Aim of the task = Please give back word for word the lines of the material below between the line containing "- bool use_CDPs, OPTIONAL" and the line containing "- 3. | Aktywizacja", inclusive.

Dataset records =
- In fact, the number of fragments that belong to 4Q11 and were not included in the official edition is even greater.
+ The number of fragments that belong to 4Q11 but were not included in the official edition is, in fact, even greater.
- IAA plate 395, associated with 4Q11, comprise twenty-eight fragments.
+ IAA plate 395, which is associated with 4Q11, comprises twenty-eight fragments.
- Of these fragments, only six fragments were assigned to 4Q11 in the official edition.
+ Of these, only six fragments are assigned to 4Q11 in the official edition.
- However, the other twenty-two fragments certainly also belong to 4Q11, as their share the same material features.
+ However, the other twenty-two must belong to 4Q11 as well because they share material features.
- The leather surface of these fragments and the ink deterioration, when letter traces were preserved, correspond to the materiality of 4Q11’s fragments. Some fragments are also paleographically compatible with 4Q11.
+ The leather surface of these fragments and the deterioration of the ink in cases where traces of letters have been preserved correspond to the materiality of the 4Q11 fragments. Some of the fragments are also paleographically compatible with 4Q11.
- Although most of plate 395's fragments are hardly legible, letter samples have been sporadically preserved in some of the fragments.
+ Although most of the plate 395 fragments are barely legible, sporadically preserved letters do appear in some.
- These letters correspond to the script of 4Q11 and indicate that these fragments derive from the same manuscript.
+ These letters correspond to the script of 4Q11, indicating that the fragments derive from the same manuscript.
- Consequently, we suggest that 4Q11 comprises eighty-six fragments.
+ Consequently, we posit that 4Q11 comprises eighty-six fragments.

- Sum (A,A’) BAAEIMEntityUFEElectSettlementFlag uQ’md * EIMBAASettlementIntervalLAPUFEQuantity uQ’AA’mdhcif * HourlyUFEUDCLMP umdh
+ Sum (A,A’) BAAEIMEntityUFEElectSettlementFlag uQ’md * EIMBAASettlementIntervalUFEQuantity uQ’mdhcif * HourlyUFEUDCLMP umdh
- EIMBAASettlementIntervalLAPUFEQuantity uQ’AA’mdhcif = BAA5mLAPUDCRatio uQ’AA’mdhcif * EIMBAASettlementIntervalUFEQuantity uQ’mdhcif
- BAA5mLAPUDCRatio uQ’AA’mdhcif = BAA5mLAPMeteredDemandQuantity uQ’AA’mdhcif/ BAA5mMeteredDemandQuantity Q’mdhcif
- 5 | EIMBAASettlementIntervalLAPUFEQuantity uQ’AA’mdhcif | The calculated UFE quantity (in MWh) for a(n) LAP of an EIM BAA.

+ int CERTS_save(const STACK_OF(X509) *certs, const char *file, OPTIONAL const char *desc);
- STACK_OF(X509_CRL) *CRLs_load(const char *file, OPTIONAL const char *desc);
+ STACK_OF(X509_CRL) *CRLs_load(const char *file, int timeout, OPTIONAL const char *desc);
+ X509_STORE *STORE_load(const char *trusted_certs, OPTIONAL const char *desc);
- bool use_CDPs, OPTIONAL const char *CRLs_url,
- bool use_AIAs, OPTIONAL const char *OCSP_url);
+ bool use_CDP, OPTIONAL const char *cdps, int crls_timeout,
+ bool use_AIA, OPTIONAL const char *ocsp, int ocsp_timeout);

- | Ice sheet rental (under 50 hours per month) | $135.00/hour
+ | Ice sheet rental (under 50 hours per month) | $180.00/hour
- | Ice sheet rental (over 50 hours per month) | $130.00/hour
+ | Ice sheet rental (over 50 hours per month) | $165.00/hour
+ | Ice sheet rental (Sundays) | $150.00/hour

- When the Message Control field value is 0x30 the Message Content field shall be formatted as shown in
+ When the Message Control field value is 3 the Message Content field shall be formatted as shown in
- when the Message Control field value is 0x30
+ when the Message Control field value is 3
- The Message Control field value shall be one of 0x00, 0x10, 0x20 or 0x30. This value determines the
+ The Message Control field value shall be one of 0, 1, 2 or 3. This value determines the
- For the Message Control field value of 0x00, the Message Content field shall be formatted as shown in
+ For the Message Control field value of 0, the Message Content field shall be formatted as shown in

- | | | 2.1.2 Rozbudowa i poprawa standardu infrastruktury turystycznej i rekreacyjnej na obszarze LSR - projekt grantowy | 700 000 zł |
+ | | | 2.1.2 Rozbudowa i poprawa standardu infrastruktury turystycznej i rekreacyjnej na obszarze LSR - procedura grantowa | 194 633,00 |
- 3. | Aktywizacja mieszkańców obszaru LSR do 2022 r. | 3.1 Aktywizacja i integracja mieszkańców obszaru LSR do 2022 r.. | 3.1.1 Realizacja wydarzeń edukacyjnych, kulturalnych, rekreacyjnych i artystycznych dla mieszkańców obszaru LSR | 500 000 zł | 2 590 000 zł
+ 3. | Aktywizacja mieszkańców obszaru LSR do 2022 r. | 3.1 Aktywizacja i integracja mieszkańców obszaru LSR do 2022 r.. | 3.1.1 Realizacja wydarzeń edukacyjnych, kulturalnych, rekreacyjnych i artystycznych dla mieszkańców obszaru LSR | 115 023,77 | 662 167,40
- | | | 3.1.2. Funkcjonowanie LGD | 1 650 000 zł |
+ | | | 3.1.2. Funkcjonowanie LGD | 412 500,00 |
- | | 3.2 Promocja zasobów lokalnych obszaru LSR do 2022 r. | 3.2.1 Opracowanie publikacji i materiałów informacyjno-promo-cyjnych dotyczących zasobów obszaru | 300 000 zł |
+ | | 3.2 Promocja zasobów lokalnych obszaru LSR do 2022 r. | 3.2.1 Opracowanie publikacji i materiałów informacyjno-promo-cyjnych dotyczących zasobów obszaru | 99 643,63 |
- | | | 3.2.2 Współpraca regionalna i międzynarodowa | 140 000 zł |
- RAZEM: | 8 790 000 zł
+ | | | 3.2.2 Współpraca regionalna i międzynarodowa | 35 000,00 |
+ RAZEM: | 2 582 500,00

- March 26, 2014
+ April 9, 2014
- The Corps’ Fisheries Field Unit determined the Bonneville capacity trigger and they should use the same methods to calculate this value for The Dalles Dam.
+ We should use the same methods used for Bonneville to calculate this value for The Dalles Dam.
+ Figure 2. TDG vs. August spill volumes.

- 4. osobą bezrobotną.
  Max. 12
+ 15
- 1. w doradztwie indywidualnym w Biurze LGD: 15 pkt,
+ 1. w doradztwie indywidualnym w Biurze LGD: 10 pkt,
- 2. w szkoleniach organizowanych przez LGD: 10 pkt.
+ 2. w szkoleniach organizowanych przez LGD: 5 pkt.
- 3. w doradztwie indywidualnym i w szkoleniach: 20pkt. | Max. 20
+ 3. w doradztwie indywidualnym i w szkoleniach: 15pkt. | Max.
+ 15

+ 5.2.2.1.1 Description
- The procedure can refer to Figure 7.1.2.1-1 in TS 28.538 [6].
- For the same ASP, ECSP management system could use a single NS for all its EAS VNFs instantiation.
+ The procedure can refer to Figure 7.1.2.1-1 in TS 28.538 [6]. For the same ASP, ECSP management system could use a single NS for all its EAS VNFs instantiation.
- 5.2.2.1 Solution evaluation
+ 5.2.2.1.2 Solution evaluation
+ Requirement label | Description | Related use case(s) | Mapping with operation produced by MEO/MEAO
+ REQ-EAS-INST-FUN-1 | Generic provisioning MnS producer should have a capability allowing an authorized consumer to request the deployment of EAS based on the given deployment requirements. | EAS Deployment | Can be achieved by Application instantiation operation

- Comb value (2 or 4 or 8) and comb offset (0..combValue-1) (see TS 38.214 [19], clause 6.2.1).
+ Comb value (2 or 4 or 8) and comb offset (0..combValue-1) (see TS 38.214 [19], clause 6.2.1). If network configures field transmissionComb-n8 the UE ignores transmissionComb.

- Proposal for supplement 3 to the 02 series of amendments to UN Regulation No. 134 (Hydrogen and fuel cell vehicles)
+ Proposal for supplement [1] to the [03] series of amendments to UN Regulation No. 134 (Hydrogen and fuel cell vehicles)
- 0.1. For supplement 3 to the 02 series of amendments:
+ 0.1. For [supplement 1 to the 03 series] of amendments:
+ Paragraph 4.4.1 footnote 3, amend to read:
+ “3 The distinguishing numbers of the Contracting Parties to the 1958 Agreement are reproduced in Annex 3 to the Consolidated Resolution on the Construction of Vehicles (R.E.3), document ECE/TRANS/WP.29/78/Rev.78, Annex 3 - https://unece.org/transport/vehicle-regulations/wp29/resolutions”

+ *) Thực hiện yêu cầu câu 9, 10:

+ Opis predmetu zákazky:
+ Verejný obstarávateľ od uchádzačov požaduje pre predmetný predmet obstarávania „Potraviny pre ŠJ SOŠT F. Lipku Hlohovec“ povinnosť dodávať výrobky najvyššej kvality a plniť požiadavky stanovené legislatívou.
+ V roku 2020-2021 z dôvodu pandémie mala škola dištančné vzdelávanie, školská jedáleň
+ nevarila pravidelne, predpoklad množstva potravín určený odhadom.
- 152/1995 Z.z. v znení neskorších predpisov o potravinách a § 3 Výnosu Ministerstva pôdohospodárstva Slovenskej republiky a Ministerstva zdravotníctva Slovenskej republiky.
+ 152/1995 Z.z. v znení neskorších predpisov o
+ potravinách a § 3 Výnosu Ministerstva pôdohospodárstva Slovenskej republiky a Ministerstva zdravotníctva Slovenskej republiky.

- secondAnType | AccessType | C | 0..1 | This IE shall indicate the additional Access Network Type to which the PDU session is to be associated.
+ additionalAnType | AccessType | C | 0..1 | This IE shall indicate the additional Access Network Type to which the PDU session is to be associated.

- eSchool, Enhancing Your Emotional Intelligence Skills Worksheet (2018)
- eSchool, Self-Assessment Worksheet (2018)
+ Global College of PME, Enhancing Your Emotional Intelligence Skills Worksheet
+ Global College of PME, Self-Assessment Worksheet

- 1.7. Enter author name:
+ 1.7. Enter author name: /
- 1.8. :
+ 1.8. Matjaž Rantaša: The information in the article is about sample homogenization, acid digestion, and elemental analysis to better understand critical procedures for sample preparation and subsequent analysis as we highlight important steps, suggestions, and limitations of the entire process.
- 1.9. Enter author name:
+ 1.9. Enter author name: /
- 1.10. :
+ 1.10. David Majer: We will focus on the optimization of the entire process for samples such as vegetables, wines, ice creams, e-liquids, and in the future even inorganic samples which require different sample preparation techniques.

Task answer =
- bool use_CDPs, OPTIONAL const char *CRLs_url,
- bool use_AIAs, OPTIONAL const char *OCSP_url);
+ bool use_CDP, OPTIONAL const char *cdps, int crls_timeout,
+ bool use_AIA, OPTIONAL const char *ocsp, int ocsp_timeout);

- | Ice sheet rental (under 50 hours per month) | $135.00/hour
+ | Ice sheet rental (under 50 hours per month) | $180.00/hour
- | Ice sheet rental (over 50 hours per month) | $130.00/hour
+ | Ice sheet rental (over 50 hours per month) | $165.00/hour
+ | Ice sheet rental (Sundays) | $150.00/hour

- When the Message Control field value is 0x30 the Message Content field shall be formatted as shown in
+ When the Message Control field value is 3 the Message Content field shall be formatted as shown in
- when the Message Control field value is 0x30
+ when the Message Control field value is 3
- The Message Control field value shall be one of 0x00, 0x10, 0x20 or 0x30. This value determines the
+ The Message Control field value shall be one of 0, 1, 2 or 3. This value determines the
- For the Message Control field value of 0x00, the Message Content field shall be formatted as shown in
+ For the Message Control field value of 0, the Message Content field shall be formatted as shown in

- | | | 2.1.2 Rozbudowa i poprawa standardu infrastruktury turystycznej i rekreacyjnej na obszarze LSR - projekt grantowy | 700 000 zł |
+ | | | 2.1.2 Rozbudowa i poprawa standardu infrastruktury turystycznej i rekreacyjnej na obszarze LSR - procedura grantowa | 194 633,00 |
- 3. | Aktywizacja mieszkańców obszaru LSR do 2022 r. | 3.1 Aktywizacja i integracja mieszkańców obszaru LSR do 2022 r.. | 3.1.1 Realizacja wydarzeń edukacyjnych, kulturalnych, rekreacyjnych i artystycznych dla mieszkańców obszaru LSR | 500 000 zł | 2 590 000 zł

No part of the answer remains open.